How can you help your child adjust to a new environment?

  1. Find out what daily routine the baby had before moving to your family. Try not to change this daily routine much, give your child liberties for a while. For example, if he went to bed later than everyone else, at 11 pm, then give him such an opportunity at home.
  2. Take an interest in food preferences, what the child liked to eat most of all. Do not insist if the baby does not want to eat foods that you think are familiar. For example, white bread. Who knows, maybe during the years of stay in the boarding school, the baby ate bread for several years to come, since there were no other products. Treat adopted children with indulgence, at least temporarily. Do not immediately show your parental ambition.
  3. Do not overload the child emotionally; in the first couple of weeks of the move, noisy banquets and feasts regarding the replenishment of the family will be superfluous. Let the baby get used to the new environment, it is better to introduce him to his friends and relatives later. It is better to organize an evening of acquaintances gradually, do not invite a large number of guests straightaway.
  4. It will be superfluous to buy a child a lot of toys at once and expect wild delight from him. It is better to ask in the institution where he was, one or two of the baby's favorite toys. They will create a feeling of familiarity and pleasantness, together with a toy it will be much easier to adapt to a new home.
  5. Eliminate all sources of harsh sound from the house, remove sources strong odor. Strongly smelling perfumes, loud music, too odorous plants will be superfluous.
  6. If the child really liked something in your house - for example, playing on the computer or homemade cakes, then you should not satiate the child with this particular product or entertainment. There must always be moderation in everything, it’s not worth compensating the child for a couple of weeks for all the hardships which he endured all his life in the boarding school.
  7. Conduct cognitive loads moderately. It is not necessary for the first month of the child's stay in a new family to try to show him everything at once. For a child's psyche, it can be detrimental to receive immediately a large number pleasures. The same goes for new information. If the baby has obvious gaps in knowledge, then you should not load him with the study of encyclopedias and demand knowledge of everything at once.
  8. You should not hope for instant emotional attachment that the child will immediately become the same as if he grew up with you all his life. There may be tears, bouts of crying with tantrums, indifference, detachment. All this is a normal process of getting used to a new family, getting used to a new home.
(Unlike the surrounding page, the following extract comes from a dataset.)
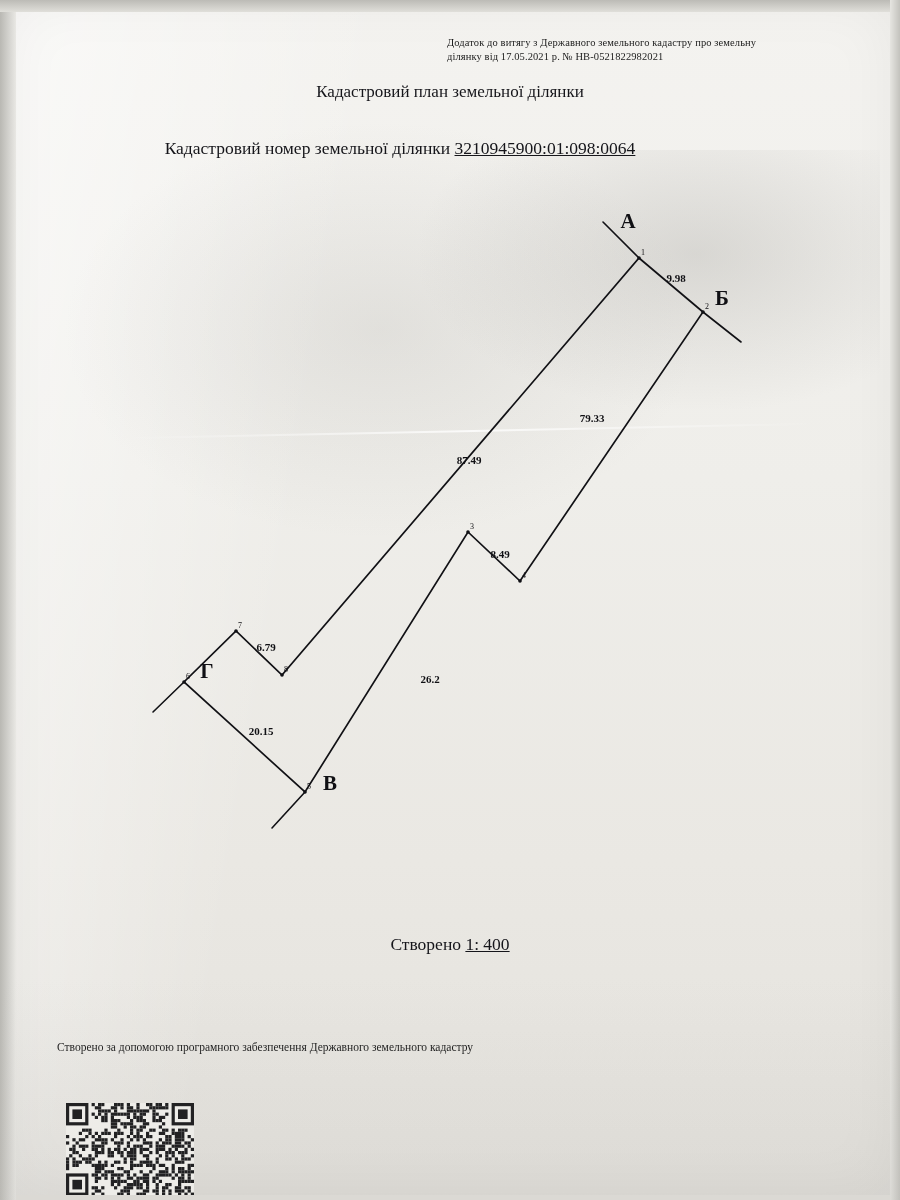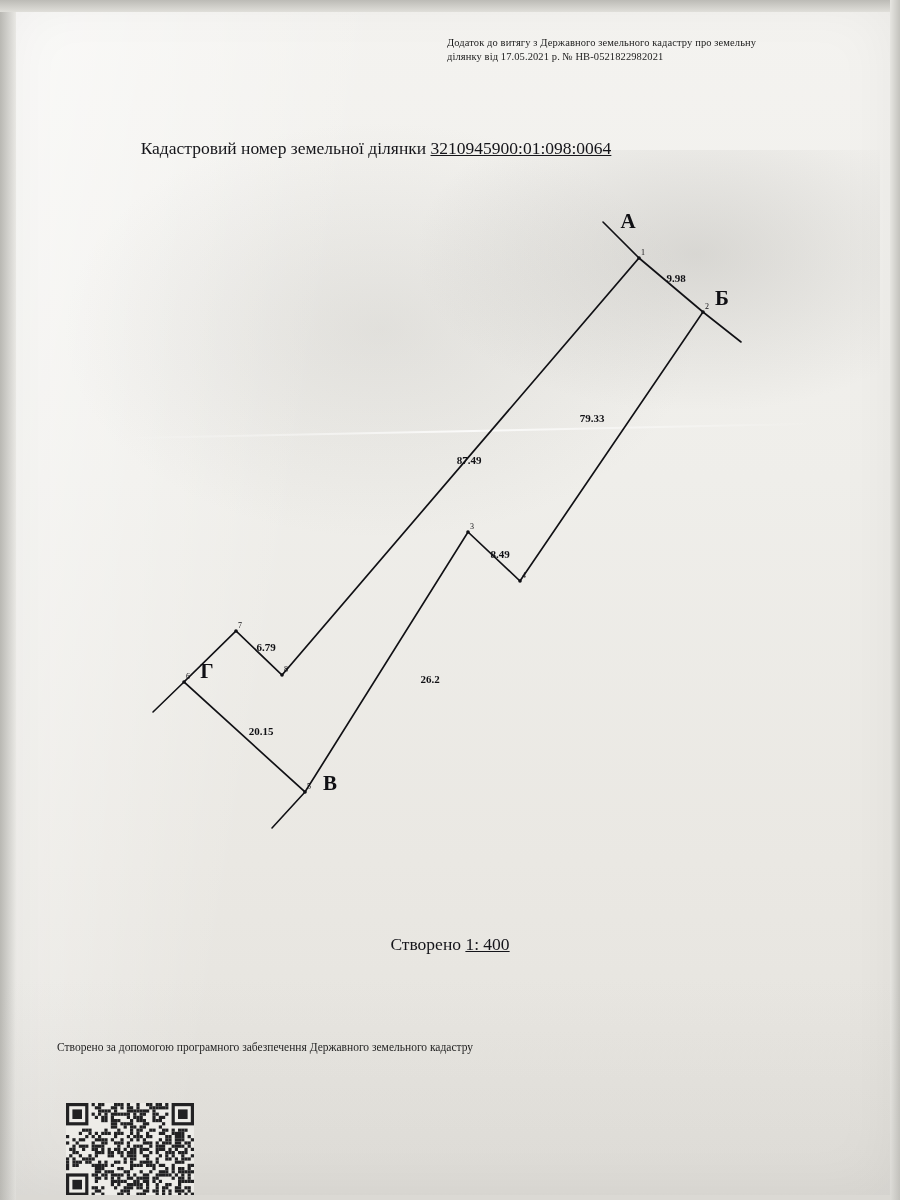"Кадастровий план земельної ділянки" div.doc-title { html: none -> <div>Кадастровий план земельної ділянки</div> }
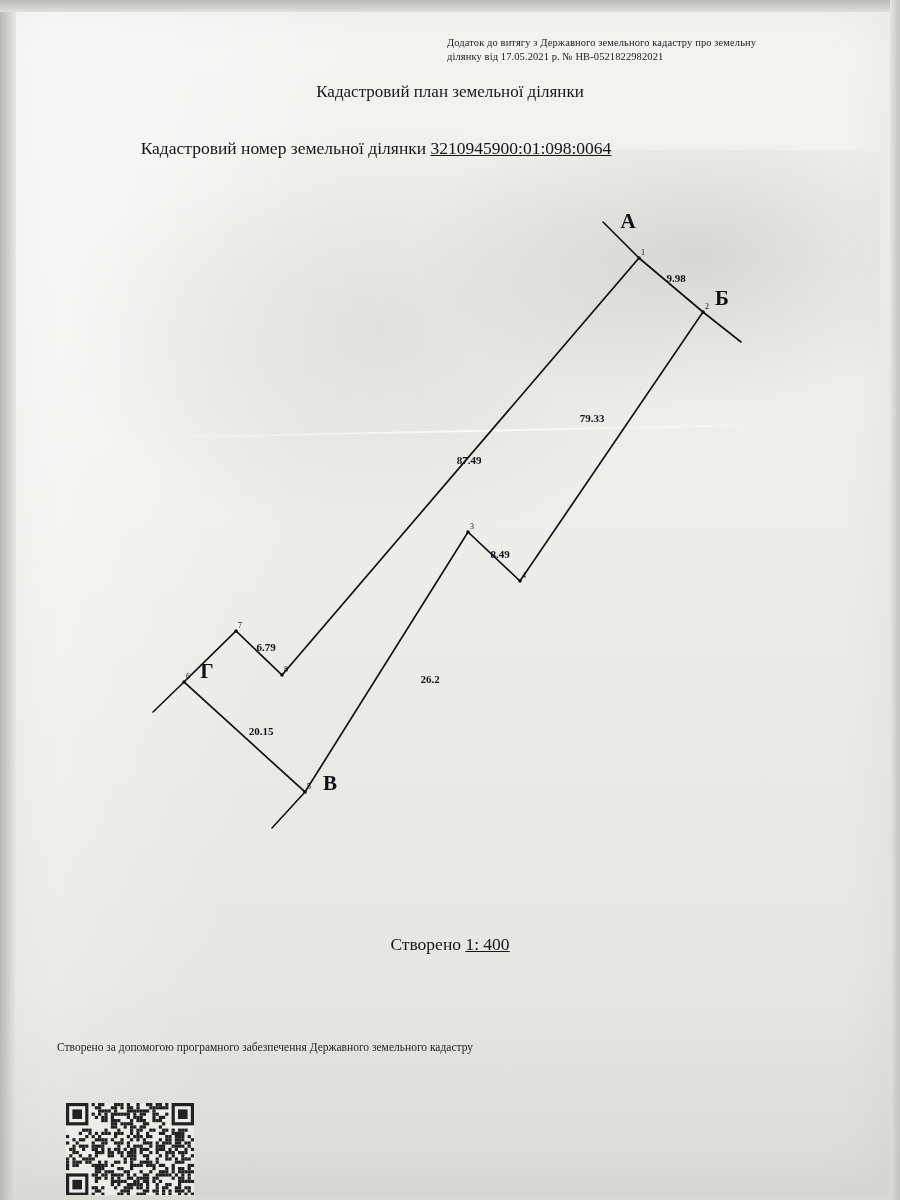"Кадастровий номер земельної ділянки" .cad-line { padding-left: none -> 24px }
The most important thing for the process of adaptation to a new home is to be with the child as much as possible. Look into his eyes, communicate more, try to set him on a trusting wave in a conversation. Speak on topics that are interesting to him, do not scold for rude words, obscene vocabulary. Just then try to convince the child that you need to slowly wean yourself from old life get used to normal communication.

Three stages of adaptation of a child to a new family

The transfer of a child to a foster family is carried out at once, but the process of getting used to it can take years. Much here depends on the age of the baby, his character, the ability of adoptive parents to create morally comfortable conditions for life.